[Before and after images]
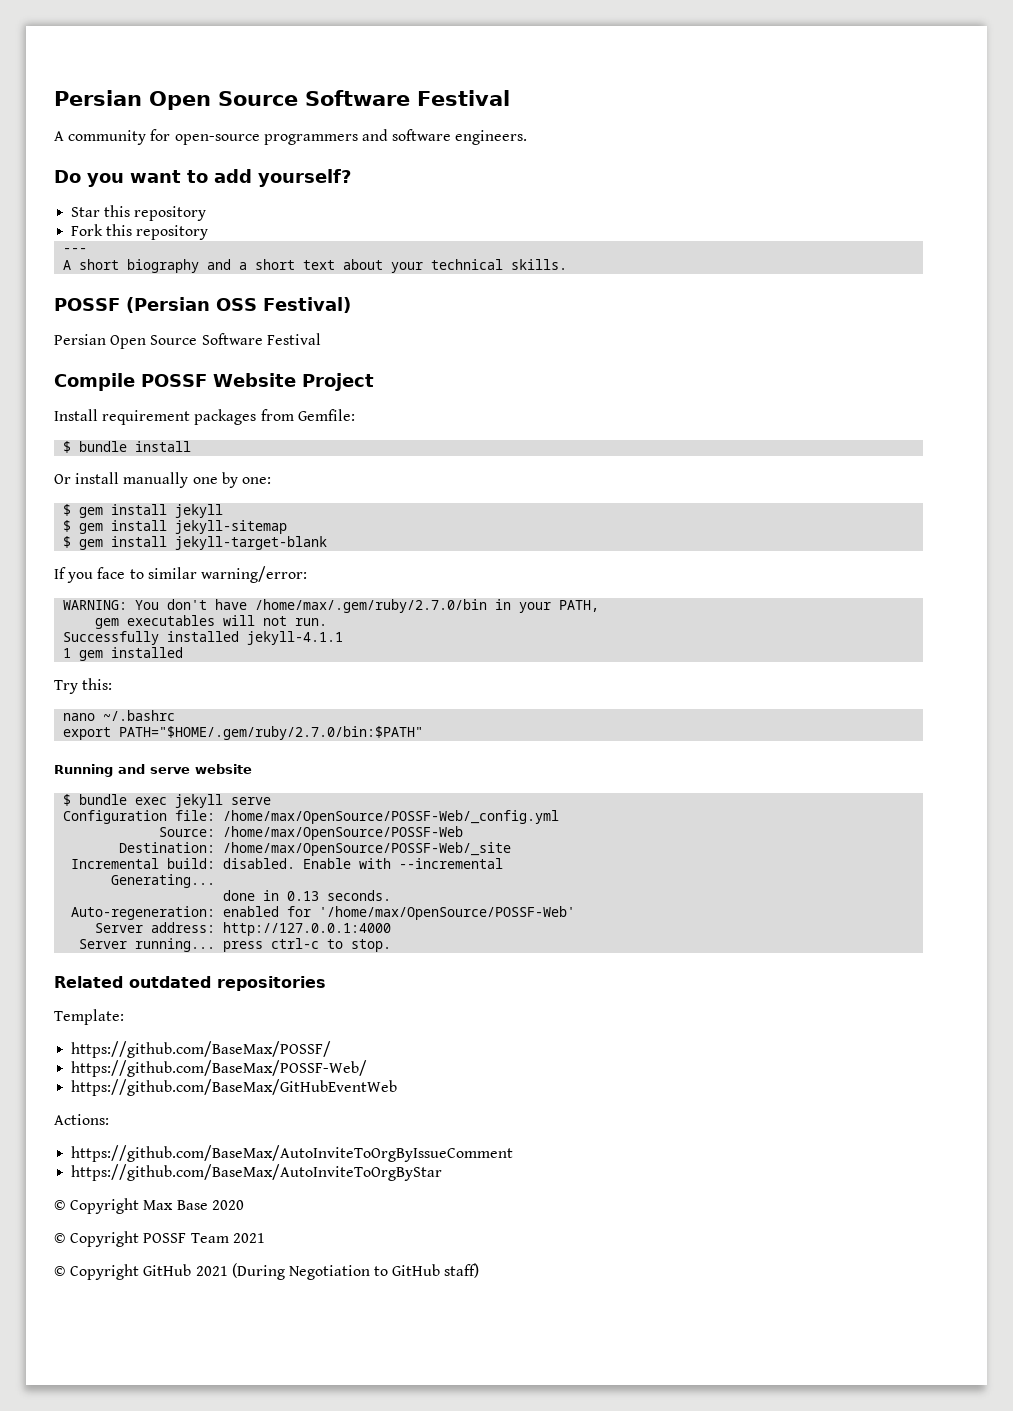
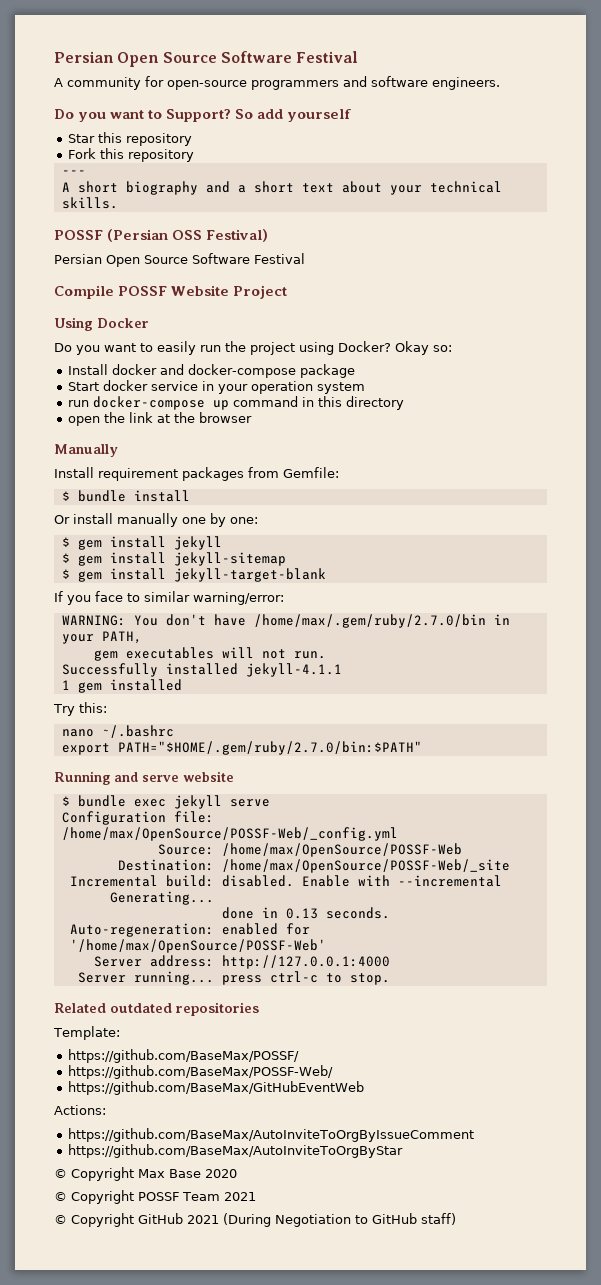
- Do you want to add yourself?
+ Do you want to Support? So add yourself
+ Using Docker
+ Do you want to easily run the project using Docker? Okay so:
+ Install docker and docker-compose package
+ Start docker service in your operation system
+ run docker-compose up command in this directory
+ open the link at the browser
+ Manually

◆ YOUR OBJECTIVE
Return all of the lines above without alteration, minus the pictures.

◆ ANSWER TO THIS EXERCISE
- Do you want to add yourself?
+ Do you want to Support? So add yourself
+ Using Docker
+ Do you want to easily run the project using Docker? Okay so:
+ Install docker and docker-compose package
+ Start docker service in your operation system
+ run docker-compose up command in this directory
+ open the link at the browser
+ Manually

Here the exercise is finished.